The terminal provides complimentary fresh brewed coffee and passengers can purchase an assortment of beverages and snacks from vending machines. Free Wi-Fi and a custom charging station for electronic devices provide an extra level of convenience.
Beyond the lounge area are separate passenger briefing rooms. Here, passengers receive their pre-flight safety and procedural briefings before being escorted to their aircraft.
Before the remodel and expansion, the volume of passengers’ cars requiring long-term parking created a parking nightmare. Today, the Houma base has acres of fenced parking immediately adjacent to the terminal. An Era-branded shuttle bus is available for busy periods or runs to nearby hotels.
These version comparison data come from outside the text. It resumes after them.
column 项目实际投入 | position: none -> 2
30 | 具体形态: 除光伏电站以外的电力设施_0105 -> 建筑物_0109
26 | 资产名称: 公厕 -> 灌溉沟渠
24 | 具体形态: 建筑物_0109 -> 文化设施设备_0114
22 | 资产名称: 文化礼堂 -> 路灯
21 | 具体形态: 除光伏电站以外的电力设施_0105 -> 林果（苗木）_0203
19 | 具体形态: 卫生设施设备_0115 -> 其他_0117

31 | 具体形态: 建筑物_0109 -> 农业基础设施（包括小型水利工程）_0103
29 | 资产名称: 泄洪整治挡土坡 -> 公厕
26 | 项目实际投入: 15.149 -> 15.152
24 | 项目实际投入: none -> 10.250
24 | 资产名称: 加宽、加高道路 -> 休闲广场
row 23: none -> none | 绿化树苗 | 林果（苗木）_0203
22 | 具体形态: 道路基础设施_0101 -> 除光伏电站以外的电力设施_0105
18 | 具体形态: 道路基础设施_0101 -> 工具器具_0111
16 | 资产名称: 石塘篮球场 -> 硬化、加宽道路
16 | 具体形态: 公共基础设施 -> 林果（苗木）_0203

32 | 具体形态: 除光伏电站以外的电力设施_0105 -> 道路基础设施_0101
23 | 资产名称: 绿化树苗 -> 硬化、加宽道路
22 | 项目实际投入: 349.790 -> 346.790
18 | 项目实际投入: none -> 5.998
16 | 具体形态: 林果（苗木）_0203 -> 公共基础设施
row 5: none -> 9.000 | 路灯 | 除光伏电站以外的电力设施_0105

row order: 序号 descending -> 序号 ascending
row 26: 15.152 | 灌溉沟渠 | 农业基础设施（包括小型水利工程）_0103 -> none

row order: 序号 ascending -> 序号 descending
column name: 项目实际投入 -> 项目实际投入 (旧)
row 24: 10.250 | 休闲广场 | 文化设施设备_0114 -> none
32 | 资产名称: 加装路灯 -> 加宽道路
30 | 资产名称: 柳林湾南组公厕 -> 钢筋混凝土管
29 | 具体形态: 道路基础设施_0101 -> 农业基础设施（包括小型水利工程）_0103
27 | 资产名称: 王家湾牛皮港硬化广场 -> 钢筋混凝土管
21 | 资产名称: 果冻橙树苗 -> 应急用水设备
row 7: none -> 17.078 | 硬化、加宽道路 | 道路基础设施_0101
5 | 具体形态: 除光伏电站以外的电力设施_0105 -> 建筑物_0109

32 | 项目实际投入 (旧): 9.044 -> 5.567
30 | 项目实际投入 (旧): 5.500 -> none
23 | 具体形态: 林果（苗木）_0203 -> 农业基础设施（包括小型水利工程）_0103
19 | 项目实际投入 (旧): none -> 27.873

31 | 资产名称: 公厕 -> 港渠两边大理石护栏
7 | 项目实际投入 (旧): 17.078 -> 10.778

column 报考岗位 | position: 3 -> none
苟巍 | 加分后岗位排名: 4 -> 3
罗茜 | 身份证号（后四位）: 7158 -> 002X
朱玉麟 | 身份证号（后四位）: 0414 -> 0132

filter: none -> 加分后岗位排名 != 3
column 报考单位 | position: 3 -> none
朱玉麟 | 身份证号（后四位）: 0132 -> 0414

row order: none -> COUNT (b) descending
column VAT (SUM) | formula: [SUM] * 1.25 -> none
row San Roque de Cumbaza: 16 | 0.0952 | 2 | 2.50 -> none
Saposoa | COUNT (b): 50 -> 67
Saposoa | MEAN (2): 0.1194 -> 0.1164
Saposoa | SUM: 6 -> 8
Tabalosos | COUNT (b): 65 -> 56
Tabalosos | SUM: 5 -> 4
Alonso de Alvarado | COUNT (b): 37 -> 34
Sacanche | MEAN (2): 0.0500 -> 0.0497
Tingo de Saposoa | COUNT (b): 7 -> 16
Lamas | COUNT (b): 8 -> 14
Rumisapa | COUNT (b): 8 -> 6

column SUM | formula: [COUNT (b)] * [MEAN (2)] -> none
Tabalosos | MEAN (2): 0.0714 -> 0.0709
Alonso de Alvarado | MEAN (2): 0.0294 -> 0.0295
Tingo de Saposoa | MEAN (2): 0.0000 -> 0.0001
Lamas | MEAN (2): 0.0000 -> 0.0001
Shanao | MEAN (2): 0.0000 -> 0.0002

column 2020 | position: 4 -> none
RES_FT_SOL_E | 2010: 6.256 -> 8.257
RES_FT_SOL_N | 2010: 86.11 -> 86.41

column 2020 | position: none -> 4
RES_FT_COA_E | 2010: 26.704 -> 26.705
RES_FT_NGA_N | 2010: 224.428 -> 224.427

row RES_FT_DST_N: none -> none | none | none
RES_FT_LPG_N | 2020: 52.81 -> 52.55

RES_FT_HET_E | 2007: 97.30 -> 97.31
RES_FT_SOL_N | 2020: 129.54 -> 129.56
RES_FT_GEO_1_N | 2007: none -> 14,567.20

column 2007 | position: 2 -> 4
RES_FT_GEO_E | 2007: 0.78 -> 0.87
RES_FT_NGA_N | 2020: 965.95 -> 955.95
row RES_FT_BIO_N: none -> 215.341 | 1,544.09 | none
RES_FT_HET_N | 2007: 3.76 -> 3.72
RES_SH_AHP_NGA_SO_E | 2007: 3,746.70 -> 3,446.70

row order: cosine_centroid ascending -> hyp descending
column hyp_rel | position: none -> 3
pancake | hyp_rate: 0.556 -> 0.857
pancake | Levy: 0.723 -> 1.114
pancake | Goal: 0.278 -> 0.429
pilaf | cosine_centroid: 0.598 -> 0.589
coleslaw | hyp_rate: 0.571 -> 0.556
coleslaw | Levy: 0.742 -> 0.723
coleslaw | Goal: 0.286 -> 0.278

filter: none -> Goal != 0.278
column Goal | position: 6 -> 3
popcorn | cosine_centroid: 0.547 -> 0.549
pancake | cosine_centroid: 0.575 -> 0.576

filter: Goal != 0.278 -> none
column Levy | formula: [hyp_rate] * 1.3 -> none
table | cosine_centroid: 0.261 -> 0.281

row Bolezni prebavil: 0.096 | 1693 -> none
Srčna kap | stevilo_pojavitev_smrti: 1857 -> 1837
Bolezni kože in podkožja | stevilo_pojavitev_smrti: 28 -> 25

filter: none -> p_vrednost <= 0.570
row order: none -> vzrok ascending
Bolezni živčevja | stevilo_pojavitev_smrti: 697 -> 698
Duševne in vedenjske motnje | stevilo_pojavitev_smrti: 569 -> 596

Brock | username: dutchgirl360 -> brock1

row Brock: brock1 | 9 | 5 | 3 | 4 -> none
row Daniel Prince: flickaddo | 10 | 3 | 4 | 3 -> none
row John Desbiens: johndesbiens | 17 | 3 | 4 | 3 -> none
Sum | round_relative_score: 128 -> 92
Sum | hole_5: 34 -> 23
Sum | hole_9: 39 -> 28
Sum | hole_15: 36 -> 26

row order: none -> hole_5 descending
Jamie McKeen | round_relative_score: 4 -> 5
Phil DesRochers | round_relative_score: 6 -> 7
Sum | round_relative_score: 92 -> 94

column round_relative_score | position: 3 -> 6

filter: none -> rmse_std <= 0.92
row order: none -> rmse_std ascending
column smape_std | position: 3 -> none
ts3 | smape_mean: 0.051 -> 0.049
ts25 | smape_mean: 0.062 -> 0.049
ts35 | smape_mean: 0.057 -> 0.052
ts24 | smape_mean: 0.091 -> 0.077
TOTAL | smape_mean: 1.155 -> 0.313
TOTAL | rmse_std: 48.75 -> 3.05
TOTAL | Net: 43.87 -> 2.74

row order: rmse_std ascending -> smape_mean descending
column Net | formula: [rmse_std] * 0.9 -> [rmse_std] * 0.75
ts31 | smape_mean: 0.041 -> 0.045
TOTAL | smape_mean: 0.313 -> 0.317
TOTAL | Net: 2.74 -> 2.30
The new hangar was designed with efficiency and safety in mind. Early in the development stages, Era planners met with maintenance representatives from several original equipment manufacturers (OEMs) to understand the many parameters and capabilities the hangar needed to have in order to perform maintenance on such a diverse fleet.
“The biggest key to that was the (crane’s) hook height,” said Covington. “So with the fixtures and the gear to pull gearboxes, we came up with the span of the hoist, the rating of the hoist, and the amount of height we needed on those hoists. Once we determined that, we basically built a building around those cranes. And If I have to do another one tomorrow, we’d take an identical approach.”
The hangar spans 40,000 square-feet with twin hangar bays. Each bay has its own 10-ton overhead crane, and the white epoxy floor provides a bright “foreign object damage (FOD) aware” work environment. Technicians enjoy the convenience of Snap-on Level 5 computerized tool boxes, complete with custom Era graphics, which provide the ultimate in tool control. An additional 8,000-square-feet is dedicated to shops, parts storage and office space.
The hangar is completely climate controlled. So on those summer days when it’s 100 F (38 C) and 100 percent humidity outside, the hangar maintains a comfortable temperature and humidity. Besides the obvious advantage in personal comfort, the environment protects the aircraft from the damaging effect of the humidity outside.
Optimism despite downturn
In the mid-2000s, the price of oil was beginning its most recent surge, and the oil-and-gas industry was buzzing along in high gear. As a result, Era and the other GoM helicopter operators were enjoying a brisk tempo to their business. By the second half of 2014 however, oil prices began to fall and the oil-and-gas industry responded, taking measures to scale back or postpone exploration and drilling. “People are stacking their rigs and are waiting for things to rebound,” said White. “Our operations are down but we serve a pretty diverse group in the GOM. With the reduction in POB [persons on board] count, customers re-evaluate their transportation needs and the ability to reduce costs by optimizing planning and scheduling to optimize POB and enhance efficiencies.”
White said that while Era’s top line revenue may be down year-on-year, it has ample liquidity and a strong balance sheet. “We always run as a pretty lean and efficient company in the first place,” he said. “Obviously if the activity goes down you need to adjust for that, and we expect to come out of this market downturn very strong.”
But folks throughout the Gulf Coast remain confident oil prices will rebound and the oil-and-gas industry will then resume operations in earnest. When it does, Era will be there, with new aircraft and infrastructure — and a legacy of over 65 years serving the oil-and-gas industry throughout the GoM.